Blog 48: 2.3.1 - 2.3.5

Sean Lucas

One key Reformation teaching which both Lutherans and Reformed held in common was the pervasive and inherited corruption of human corruption. In this, Calvin was no different. He notes that the Bible "painted a picture of human nature that showed us corrupt and perverted in every part" (2.3.1); "the whole race of Adam's children" is characterized by "the unvarying corruption of our nature" (2.3.2); and "because of the bondage of sin by which the will is held bound, it cannot move toward good" (2.3.5).

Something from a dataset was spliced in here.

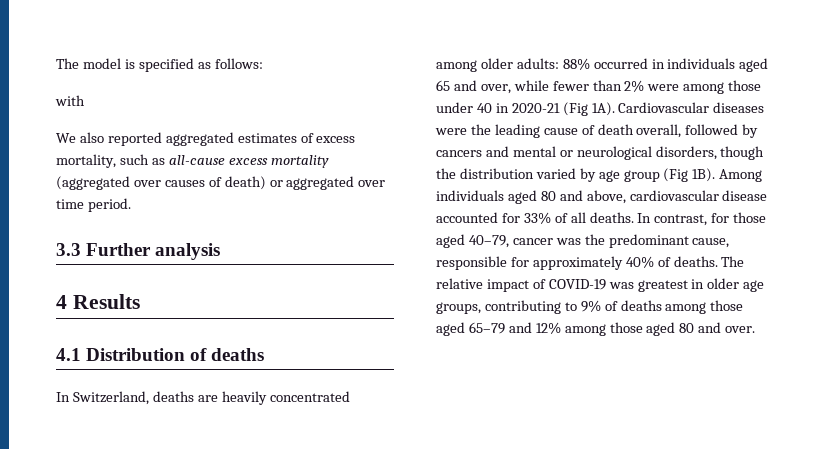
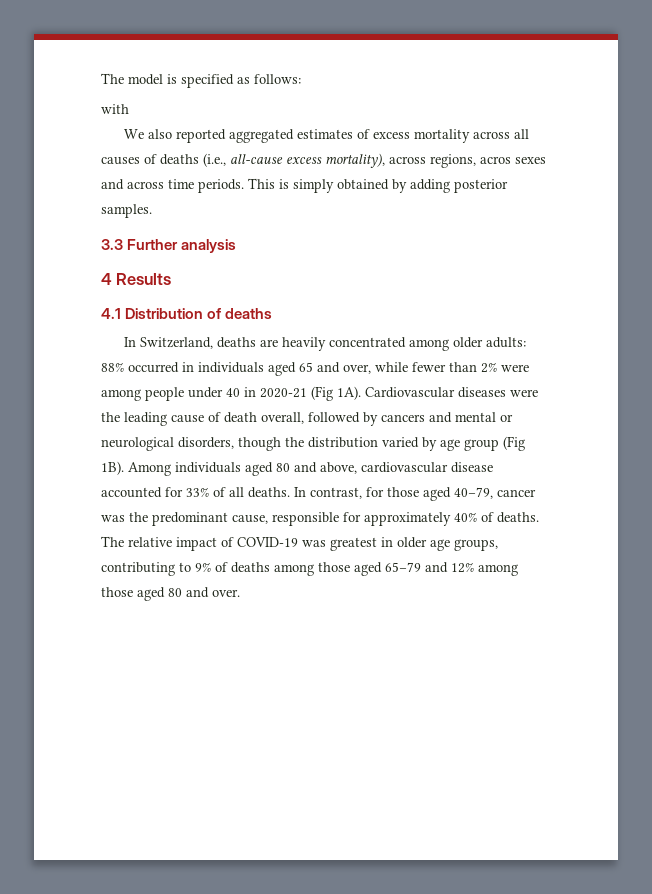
- We also reported aggregated estimates of excess mortality, such as all-cause excess mortality (aggregated over causes of death) or aggregated over time period.
+ We also reported aggregated estimates of excess mortality across all causes of deaths (i.e., all-cause excess mortality), across regions, acros sexes and across time periods. This is simply obtained by adding posterior samples.
- In Switzerland, deaths are heavily concentrated among older adults: 88% occurred in individuals aged 65 and over, while fewer than 2% were among those under 40 in 2020-21 (Fig 1A).
+ In Switzerland, deaths are heavily concentrated among older adults: 88% occurred in individuals aged 65 and over, while fewer than 2% were among people under 40 in 2020-21 (Fig 1A).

Yet Calvin affirmed this view of human beings not because he was a gloomy pessimist but because he wanted to highlight the amazing graciousness of God and his powerful love for his chosen ones. In the midst of this description of human sinfulness, there are notes of hopefulness and pointers toward the remedy: "the grace of Christ is the sole remedy to free us from that blindness and from the evils consequent upon it" (2.3.1); the Bible teaches that this "unavoidable calamity" of sin which overwhelms us can only be met by "God's mercy" (2.3.2); and that "the beginning of conversion to God" is "ascribed entirely to God's grace" (2.3.5).

One lesson to take from this: only as a church has a thorough and experienced sense of human depravity will she preach the fullness and exclusivity of God's grace. Returning again to "total depravity" will cause us to long for God's mercy and will enliven our praise of God's steadfast love.